ダンガン配下の傭兵隊長『なるほどな。何簡単なことだ。』
ダンガン配下の傭兵隊長の剣の一閃がシンタンを上半身と下半身に斬る。
シンタン『えっ…。』
地面に落ちるシンタンの肢体と腸。
ダンガン配下の傭兵隊長『おい、これで穴五個分だ。他の奴らでも呼んで楽しめ。下んねえことで争うな。馬鹿ども。』
ダンガン配下の傭兵達の悲鳴。宮廷の方を向くダンガン配下の傭兵隊長。ダンガン配下の傭兵達が次々とダンファン、ソシル率いる軍勢とユ王国の軍勢に切り捨てられる。舌打ちするダンガン配下の傭兵隊長。
ダンガン配下の傭兵隊長『ちっ、ずらかるぞ。』
ダンガン配下の傭兵B『ええ、まだヤってもねえのに!』
ダンガン配下の傭兵隊長『てめえら死にてえのか。このままいれば俺達は斬られる。』
ダンガン配下の傭兵Cはまだ息をするシンタンの上半身を投げ捨てる。質のいい着物や財宝を持ち逃げていくダンガン配下の傭兵達。宮廷内の廊下に転がるシンタンに駆け寄るバカイ王国第三王子のダンファン。後に続くソシルにユ王国の軍務官ユハにダンファン軍の兵士達とユ王国の兵士達。ダンファンはまだ息をするシンタンの横にしゃがむ。シンタンの傍らに立つソシル。
ソシル『シンタン殿…。』
ダンファン『…これはシンタン。』
シンタンの口から洩れる息の音。
眉を顰めるダンファンとソシル。
ダンファン『かわいそうに…。』
歯ぎしりするダンファン。
ダンファン『これが兄の軍なのか!』
舌打ちするソシル。
ソシル『精強とは言えどこれでは夜盗、強盗の類!とても軍隊とはいえません!これを我が兄が…。』
ダンファン『このような狼藉は許されん!たとえ兄の軍であろうと!ソシル。』
ソシル『は!』
ダンファン『中央府、宮廷内で乱暴狼藉をする我が兄ダンガン配下の兵士を一人も逃がすな!すべて切り捨てよ!!』
ソシル『了解しました。では、ユハ殿。』
眉を顰めるユハ。
ユハ『どうも乗り気がせん。このままダンガン様配下を切り捨て続ければ、バカイ王国は骨肉相食む状況になりかねん。ここはダンガン様への報告が先かと…。
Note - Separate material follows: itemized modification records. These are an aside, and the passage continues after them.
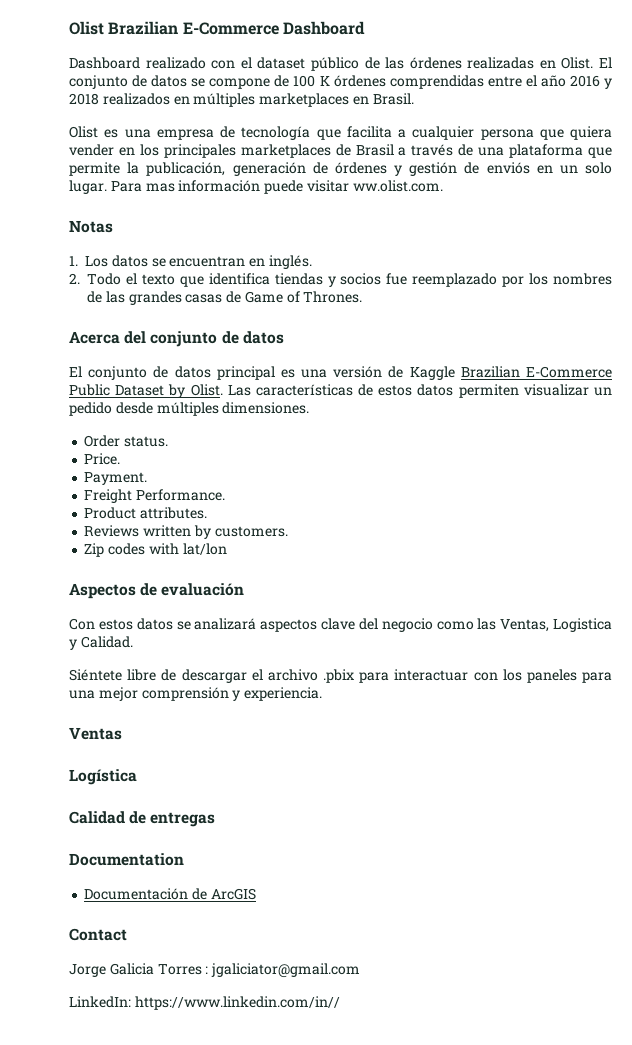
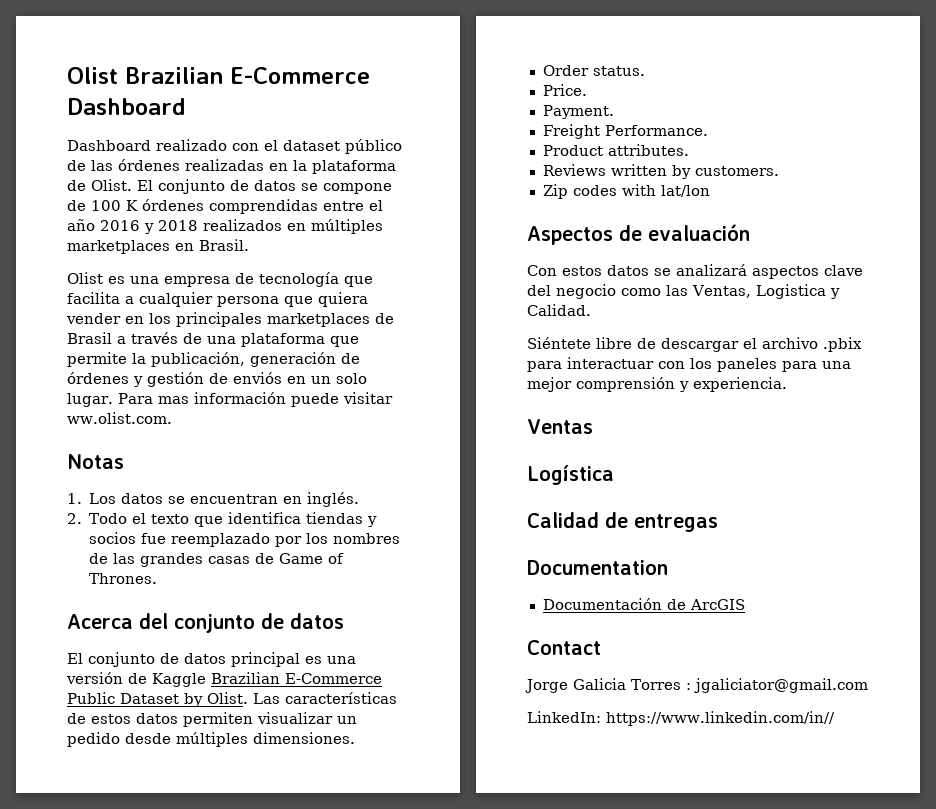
(556, 64) none -> [293,160,396,174] [67,180,86,191] la plataforma de

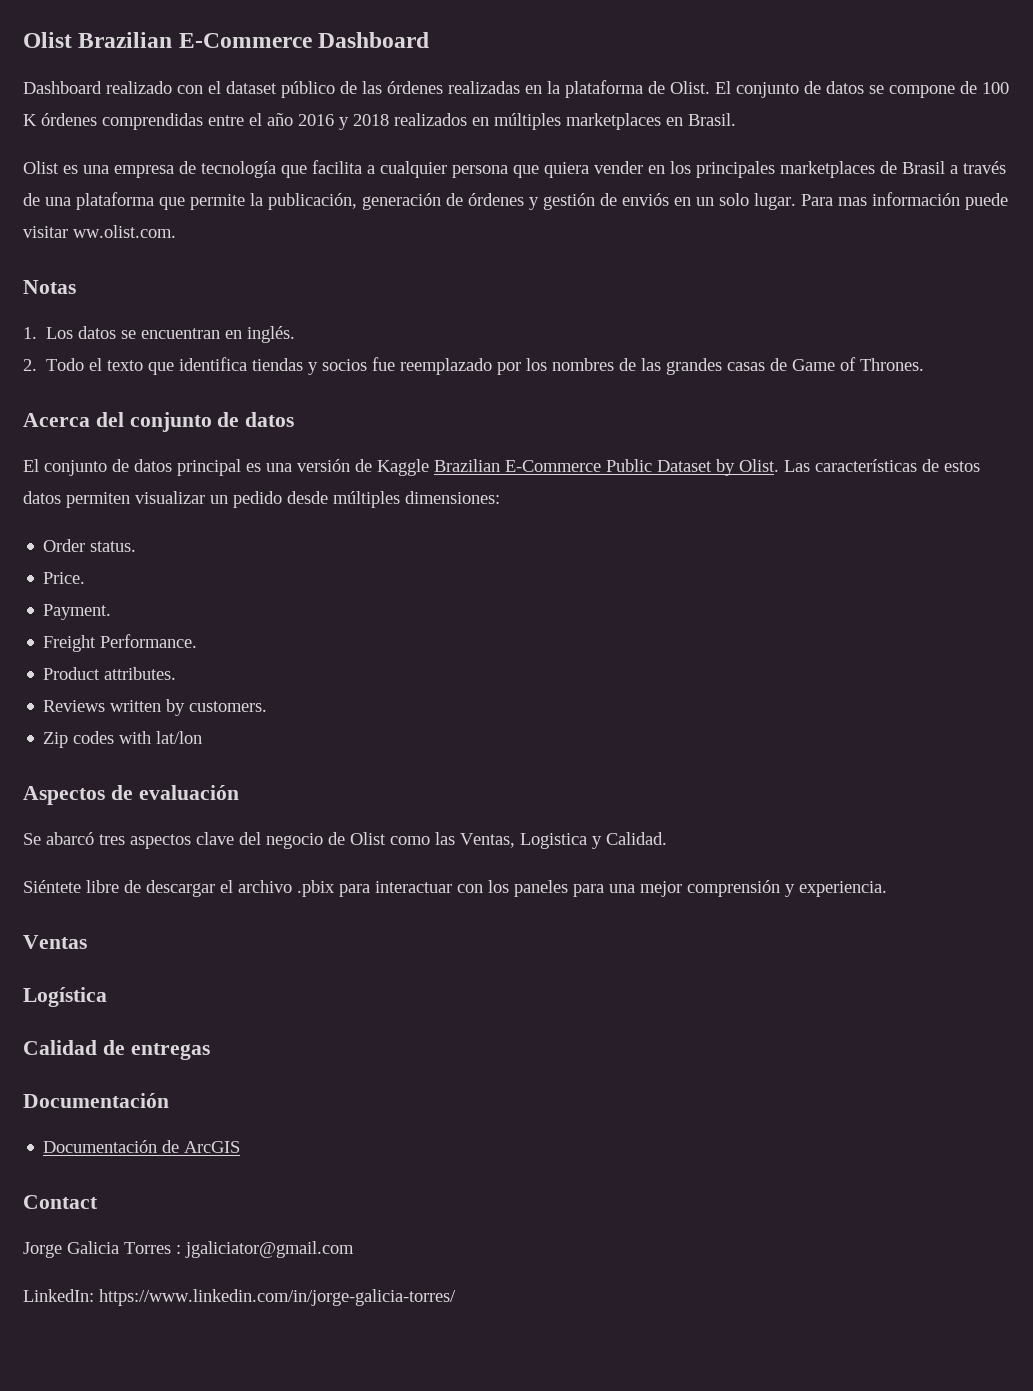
[253,732,355,744] dimensiones. -> [405,491,500,504] dimensiones:
[527,264,747,276] Con estos datos se analizará -> [23,832,125,845] Se abarcó tres
(616, 291) none -> [328,832,386,845] de Olist
[527,560,668,575] Documentation -> [23,1093,169,1108] Documentación
[606,711,835,726] https://www.linkedin.com/in// -> [99,1289,456,1306] https://www.linkedin.com/in/jorge-galicia-torres/

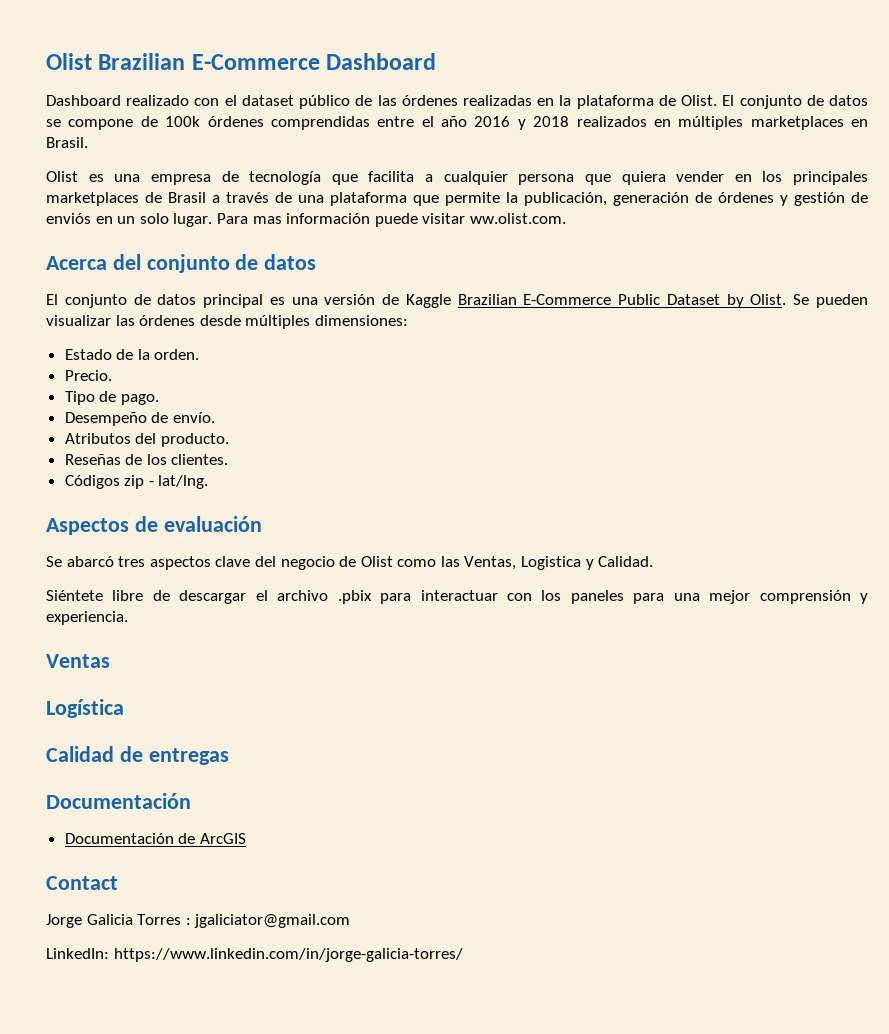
[982,82,1009,94] [23,114,37,126] 100 K -> [165,116,201,127] 100k
[23,280,76,294] [23,326,296,343] [23,357,925,375] // Notas // 1. Los datos se encuentran en inglés. // 2. Todo el texto que identifica tiendas y socios fue reemplazado por los nombres de las grandes casas de Game of Thrones. -> (566, 218) none
[784,459,980,472] [23,491,500,508] [43,539,137,552] [43,572,86,584] [43,604,112,620] [43,634,198,652] [43,667,177,680] [43,699,268,716] [43,731,203,748] Las características de estos datos permiten visualizar un pedido desde múltiples dimensiones: // Order status. // Price. // Payment. // Freight Performance. // Product attributes. // Reviews written by customers. // Zip codes with lat/lon -> [793,294,868,308] [46,315,408,329] [64,349,200,360] [64,370,112,381] [64,391,159,405] [64,412,215,426] [64,433,229,447] [64,454,229,465] [64,475,209,489] Se pueden visualizar las órdenes desde múltiples dimensiones: // Estado de la orden. // Precio. // Tipo de pago. // Desempeño de envío. // Atributos del producto. // Reseñas de los clientes. // Códigos zip - lat/lng.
』
ダンファン『この惨状を黙って見過ごせと!』
ソシル『兄とダンガン様はこの後、十分に追及させていただく。』
顎に手を当て、眉を顰めるユハ。
ユハ『…むぅ。』
ソシル『奴らのような鬼畜を生かしておいては、多方面で被害が出ます。例えダンガン様が処罰をしたとしても身内にはあまいものになるでしょう。ユ王国もここから近い…。』
頷くユハ。
ユハ『分かりました。ご協力いたしましょう。』
息をしなくなるシンタン。シンタンの眼を閉ざすダンファン。